*** Begin section ***

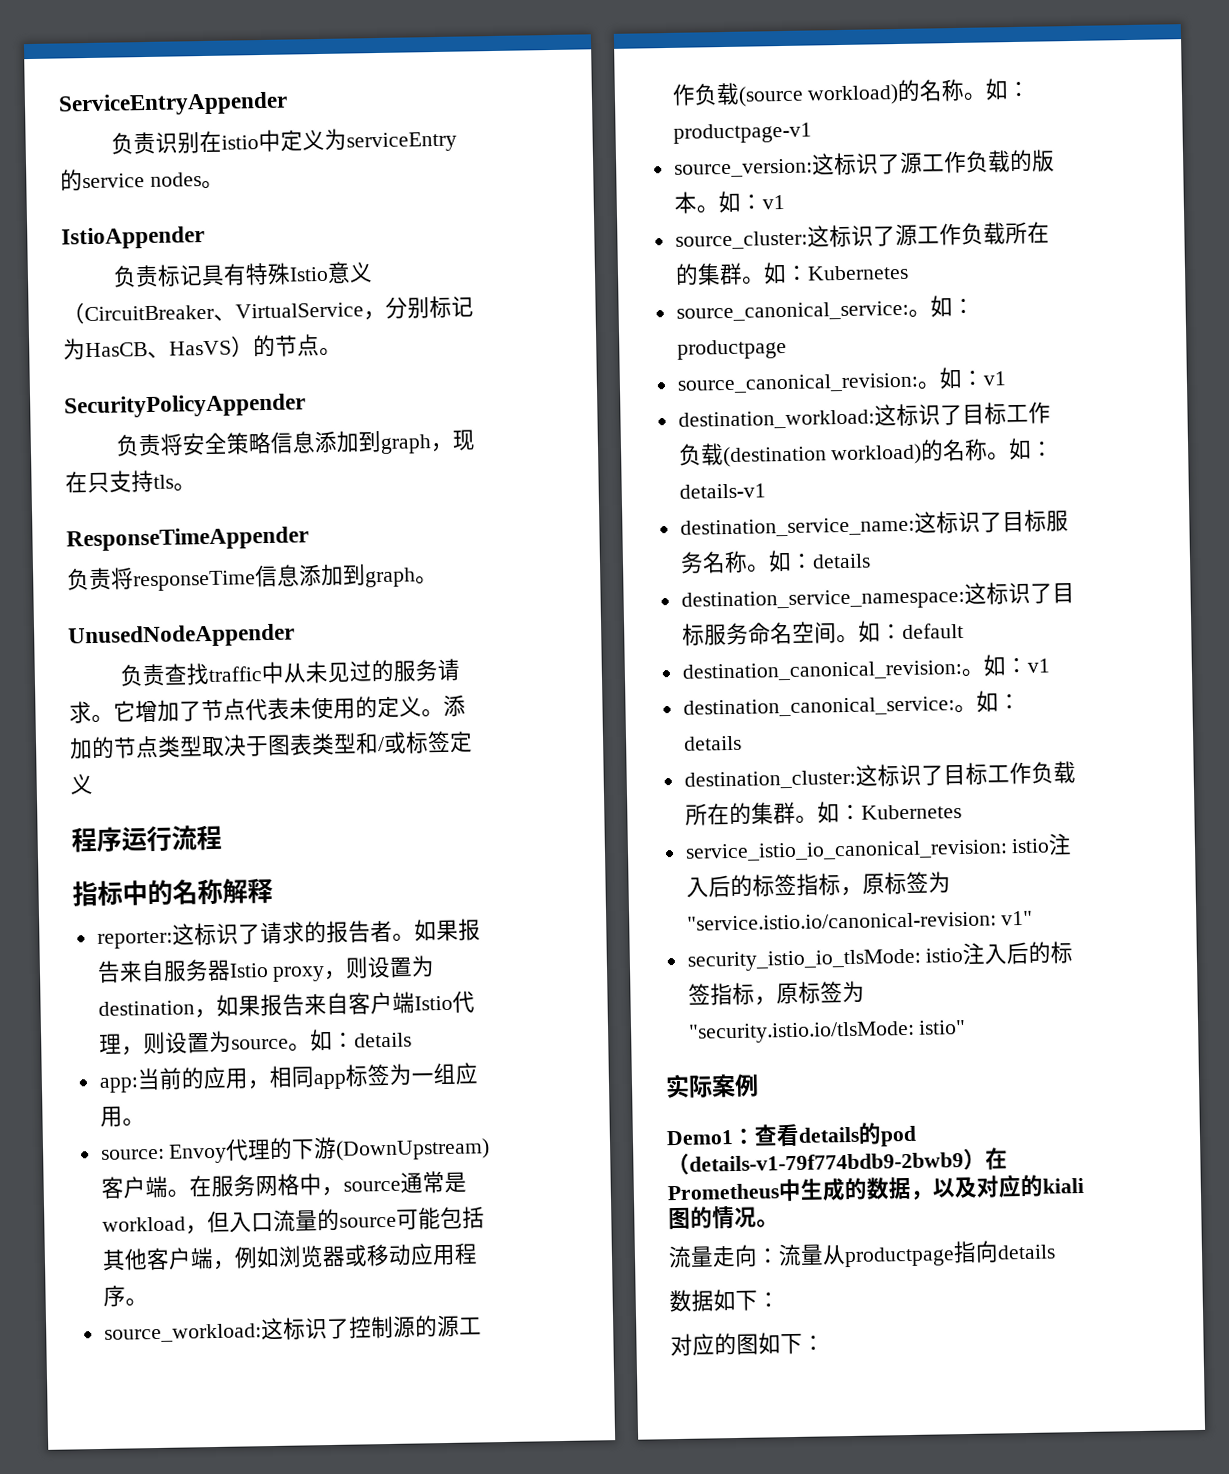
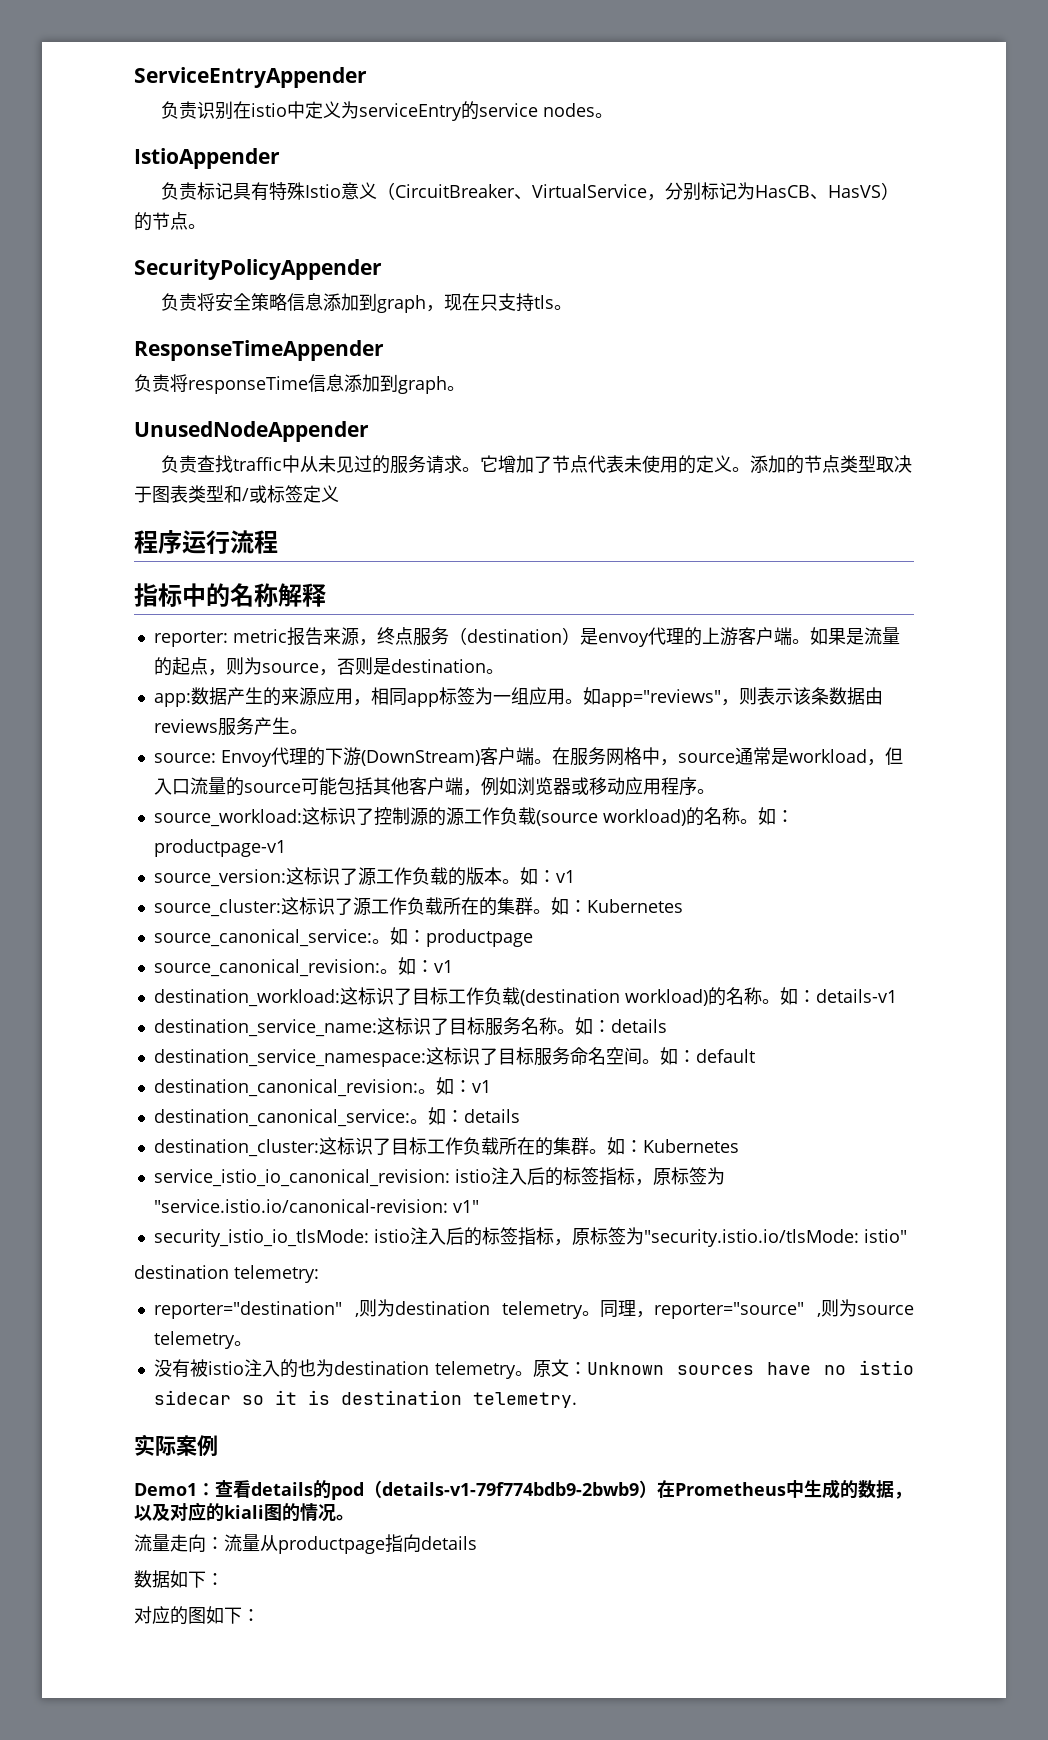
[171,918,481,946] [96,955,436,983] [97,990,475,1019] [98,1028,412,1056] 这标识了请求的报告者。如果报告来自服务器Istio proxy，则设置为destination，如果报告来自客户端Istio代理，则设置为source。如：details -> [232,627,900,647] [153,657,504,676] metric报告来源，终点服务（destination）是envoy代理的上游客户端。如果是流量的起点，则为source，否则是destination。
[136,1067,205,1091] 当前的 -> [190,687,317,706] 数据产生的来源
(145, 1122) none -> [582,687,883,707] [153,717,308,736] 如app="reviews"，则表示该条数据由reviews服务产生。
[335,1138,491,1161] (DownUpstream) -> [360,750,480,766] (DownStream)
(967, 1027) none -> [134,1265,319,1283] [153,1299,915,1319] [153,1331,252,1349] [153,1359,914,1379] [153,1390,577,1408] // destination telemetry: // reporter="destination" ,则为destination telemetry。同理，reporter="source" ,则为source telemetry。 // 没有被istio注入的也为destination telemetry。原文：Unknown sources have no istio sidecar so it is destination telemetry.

*** End section ***

[ASSIGNMENT]
Reproduce all the entries above exactly. Include no images.

[YOUR SOLUTION]
[171,918,481,946] [96,955,436,983] [97,990,475,1019] [98,1028,412,1056] 这标识了请求的报告者。如果报告来自服务器Istio proxy，则设置为destination，如果报告来自客户端Istio代理，则设置为source。如：details -> [232,627,900,647] [153,657,504,676] metric报告来源，终点服务（destination）是envoy代理的上游客户端。如果是流量的起点，则为source，否则是destination。
[136,1067,205,1091] 当前的 -> [190,687,317,706] 数据产生的来源
(145, 1122) none -> [582,687,883,707] [153,717,308,736] 如app="reviews"，则表示该条数据由reviews服务产生。
[335,1138,491,1161] (DownUpstream) -> [360,750,480,766] (DownStream)
(967, 1027) none -> [134,1265,319,1283] [153,1299,915,1319] [153,1331,252,1349] [153,1359,914,1379] [153,1390,577,1408] // destination telemetry: // reporter="destination" ,则为destination telemetry。同理，reporter="source" ,则为source telemetry。 // 没有被istio注入的也为destination telemetry。原文：Unknown sources have no istio sidecar so it is destination telemetry.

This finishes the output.